Skip to content

fix(build): check for IB verbs extension(s) support#2178

Open
miEsMar wants to merge 1 commit into
NVIDIA:masterfrom
miEsMar:BSC-fix-ibv-api
Open

fix(build): check for IB verbs extension(s) support#2178
miEsMar wants to merge 1 commit into
NVIDIA:masterfrom
miEsMar:BSC-fix-ibv-api

Conversation

@miEsMar

@miEsMar miEsMar commented May 14, 2026

Copy link
Copy Markdown

Description

Latest NCCL implementations added support for
Infiniband extension features, such as active_speed_ex in struct ibv_port_attr.
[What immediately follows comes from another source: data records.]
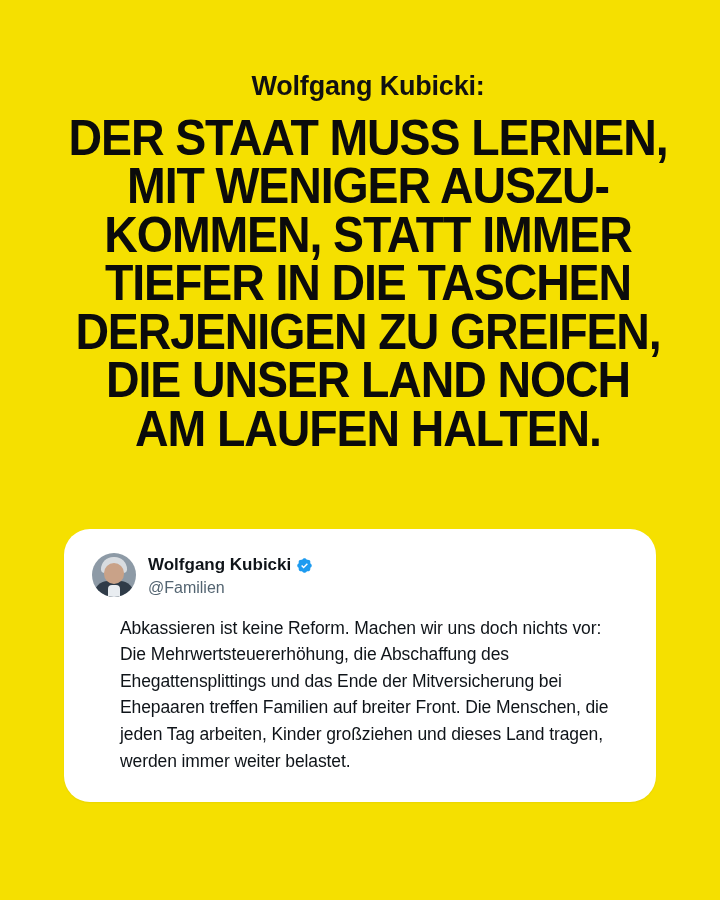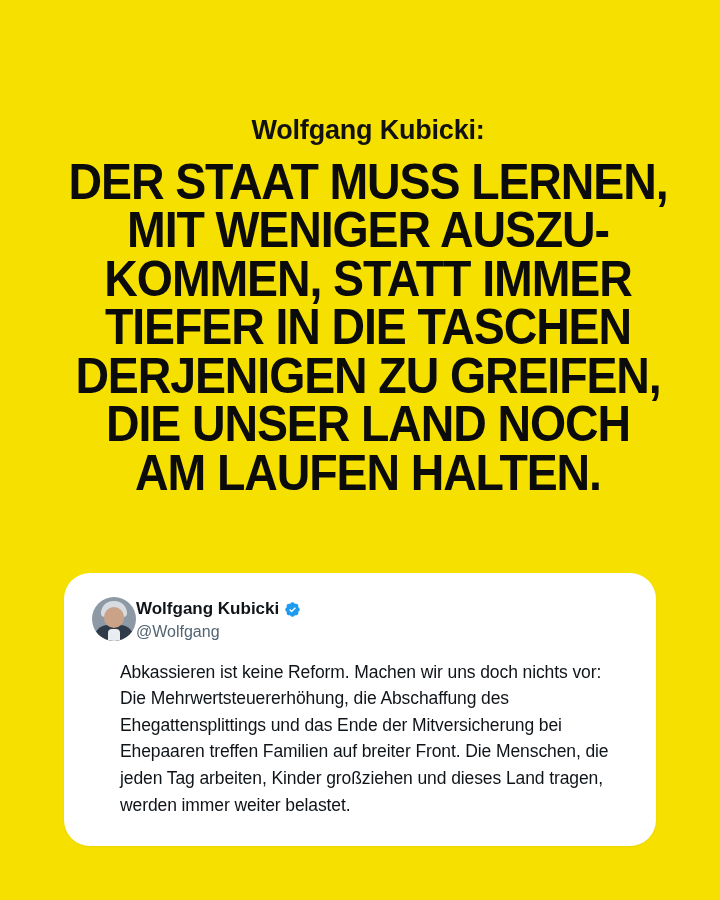"Wolfgang Kubicki:" .headline-block { margin-top: 44px -> none }
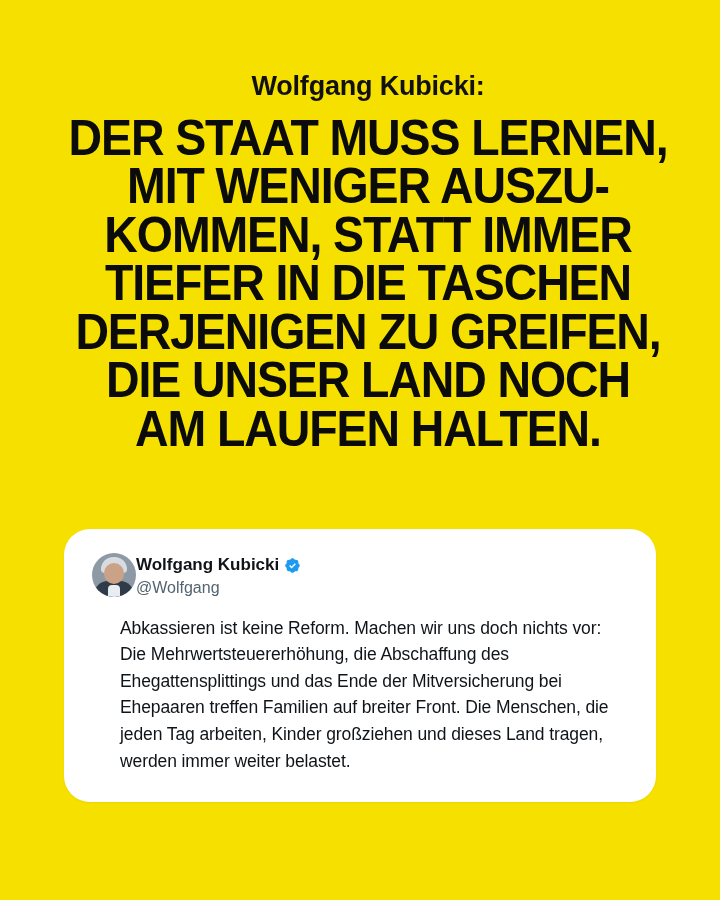"Wolfgang Kubicki" .tweet-head { gap: none -> 12px }
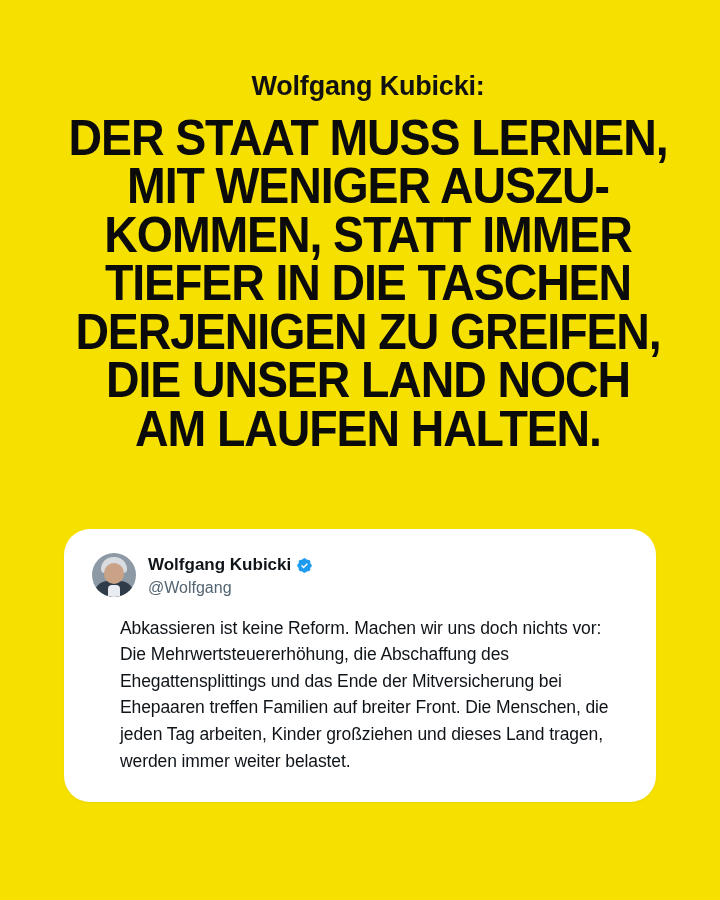"@Wolfgang" div.handle { text: @Wolfgang -> @Familien }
However, such additional support was not added in a backward compatible way.
This fix adds proper configuration-time checks to make sure the Infiniband installation supports newer features and extensions, instead of blindly assuming they are supported,
causing compile errors in the "net_ib" transport component.

Credits: AccelCom @ Barcelona Supercomputing Center

Related Issues

N/A.

Changes & Impact

N/A.

Performance Impact

N/A.

Latest NCCL implementations added support for
Infiniband extension features, such as `active_speed_ex` in
`struct ibv_port_attr`. However, such additional support
was not added in a backward compatible way.
This fix adds proper configuration-time checks to make sure
the Infiniband installation supports newer features and extensions,
instead of blindly assuming they are supported,
causing compile errors in the "net_ib" transport component.

Credits: AccelCom @ Barcelona Supercomputing Center

(c) Barcelona Supercomputing Center 2026
@sjeaugey

Copy link
Copy Markdown
Member

I'm not sure I understand what problem we're solving here.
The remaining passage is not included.